После морфия она затихла. Я колола ее еще в четыре, в девять часов, не давая вернуться в эту реальность и вновь ощутить, как это, оказывается, бывает больно. Несколько раз за сутки минут на десять-двадцать она приходила в себя. Я помогала ей сесть, выпить воды, умыться, а потом снова начиналась боль. Все мои мысли крутились вокруг нее, других больных как будто и не существовало. Я машинально ставила капельницы, уколы, делала процедуры в других палатах. В десять часов вечера зашла посмотреть на нее. Она была мертва. Все страдания последних месяцев запечатлелись на ее лице. И если честно, я была рада, что она больше не мучается. Хотя это так несправедливо, так жестоко: ее дети, ее будущее, все исчезло, ничего уже не будет. Почему старая сука Софья Матвеевна жрет прямо сейчас жареную курочку и попивает чаек, а бывший муж нашел уже новую пассию, позабыв и про детей, и про жену? Почему? Вот что казалось совершенно неясным. Я гладила ее по руке, такой бледной и худенькой. Хорошо запомнила: у нее были красивые тонкие пальцы, как у пианистки. Потом закрыла ей глаза… Я сидела рядом, не в состоянии встать, вызвать санитарок и пойти работать. Как может жить мир дальше, когда умер человек? За дверью по коридорам ходили больные, обсуждали погоду за окном, недоваренный геркулес на завтрак, а она лежала просто так, в палате, рядом, и ничего не происходило, ни здание не рухнуло, ни старая гинекологическая овчарка ни разу не поперхнулась, дожевывая свой ужин. Вот это, наверное, и есть первая могилка на моем кладбище. Софья Матвеевна была недовольна нашей совместной работой и перестала дежурить по воскресеньям, понимая, что я – студентка и беру только выходные. Позже мне кто-то шепнул: старая мынжа, слава богу, ушла из больницы и подалась в депутаты. После того дежурства я сильно заболела, пролежала с высокой температурой около недели. Теперь уже много лет прошло, и я научилась не умирать с каждым пациентом. Сами понимаете: иначе врача надолго не хватит. Но надеюсь, что все-таки не дойду до состояния Софьи Матвеевны. Вот такая вот история про могилки.

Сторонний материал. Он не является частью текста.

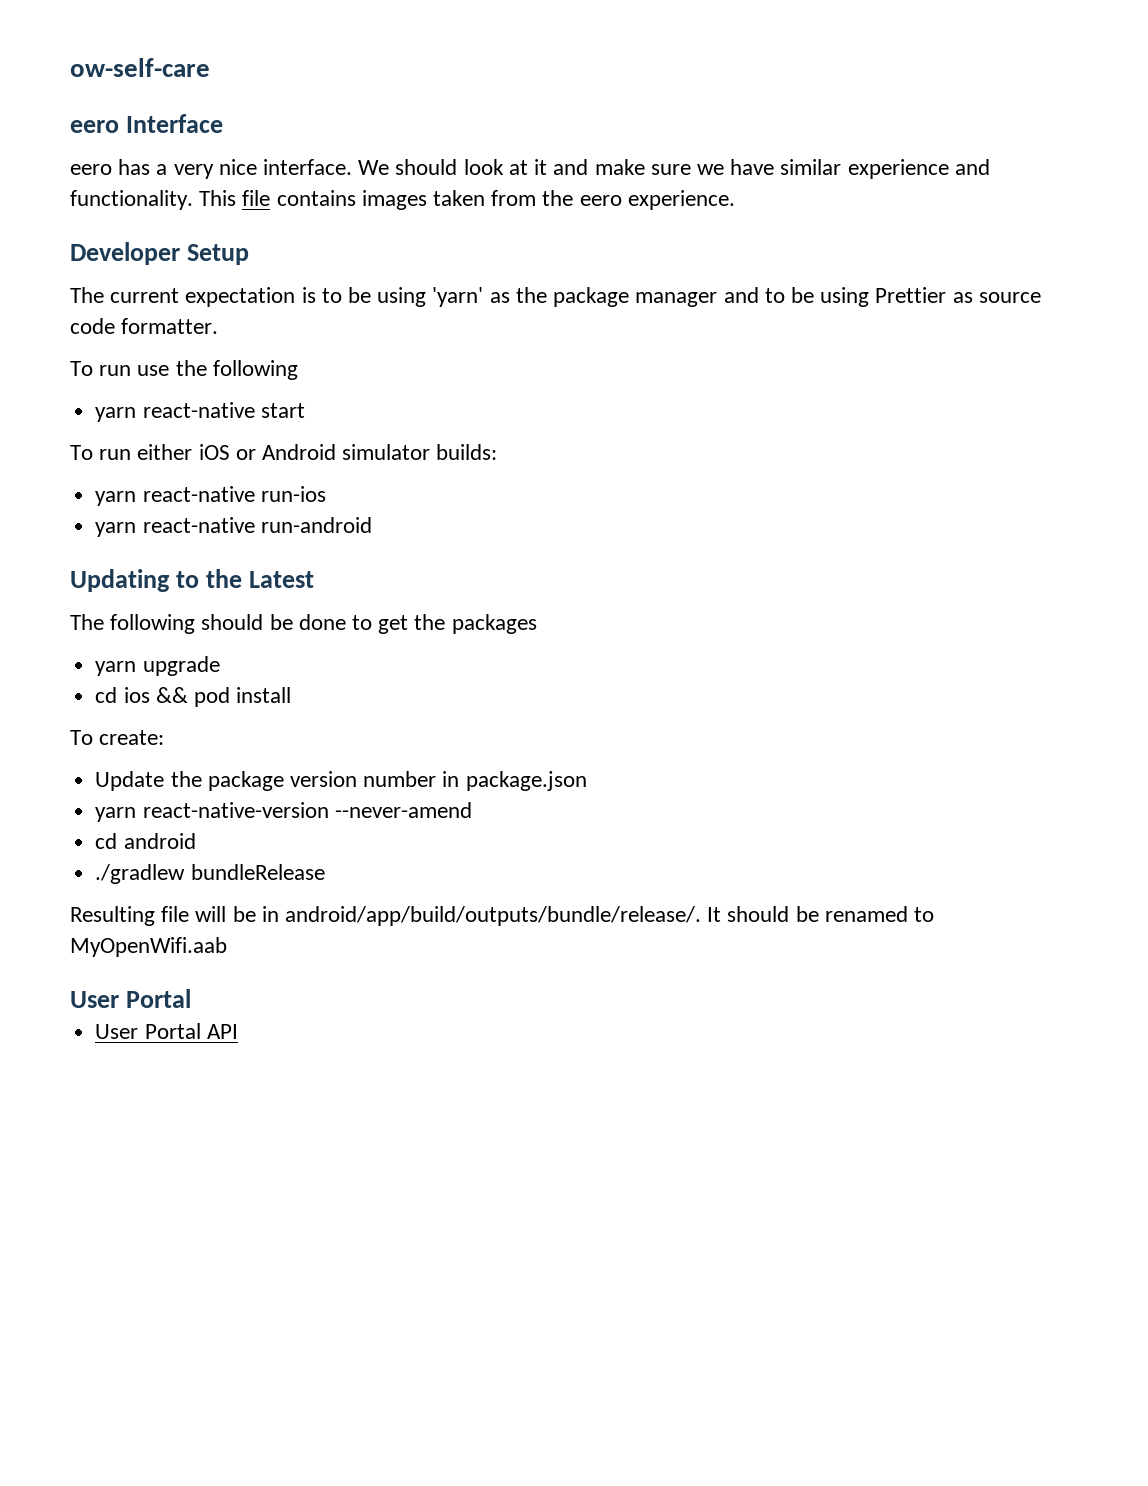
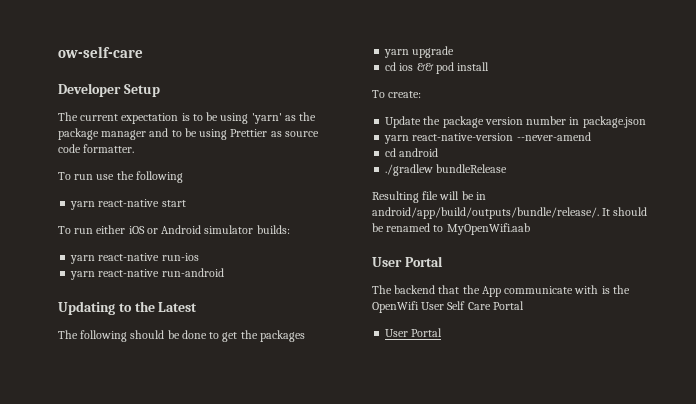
- eero Interface
- eero has a very nice interface. We should look at it and make sure we have similar experience and functionality. This file contains images taken from the eero experience.
- User Portal API
+ The backend that the App communicate with is the OpenWifi User Self Care Portal
+ User Portal

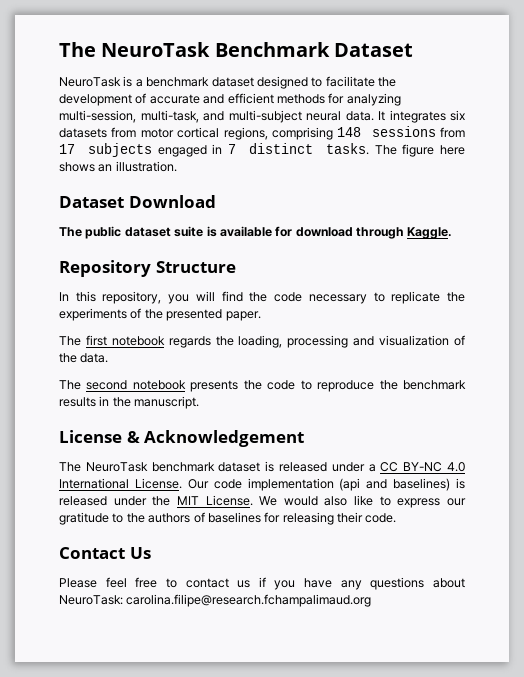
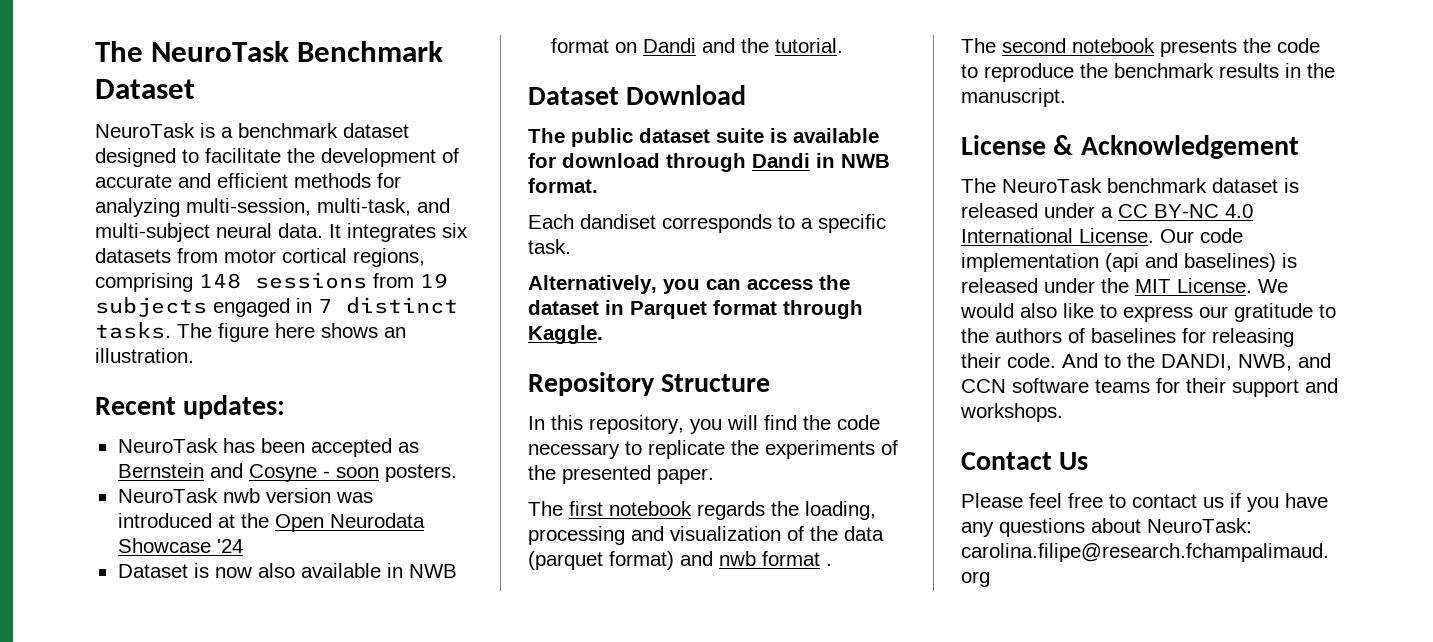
- It integrates six datasets from motor cortical regions, comprising 148 sessions from 17 subjects engaged in 7 distinct tasks.
+ It integrates six datasets from motor cortical regions, comprising 148 sessions from 19 subjects engaged in 7 distinct tasks.
+ Recent updates:
+ NeuroTask has been accepted as Bernstein and Cosyne - soon posters.
+ NeuroTask nwb version was introduced at the Open Neurodata Showcase '24
+ Dataset is now also available in NWB format on Dandi and the tutorial.
- The public dataset suite is available for download through Kaggle.
+ The public dataset suite is available for download through Dandi in NWB format.
+ Each dandiset corresponds to a specific task.
+ Alternatively, you can access the dataset in Parquet format through Kaggle.
- The first notebook regards the loading, processing and visualization of the data.
+ The first notebook regards the loading, processing and visualization of the data (parquet format) and nwb format .
+ And to the DANDI, NWB, and CCN software teams for their support and workshops.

Полина Алексеевна слушала, не отрывая от меня взгляда и ни разу не пошевелившись. В какой-то момент мне даже показалось, что в ее взгляде исчезла былая доброжелательность, только жесткое, пристальное внимание. Почудилось. На высоком лбу появилась сочувственная складочка, Полина Алексеевна заговорила, заполнив тяжелую паузу. Черты ее лица вновь смягчились.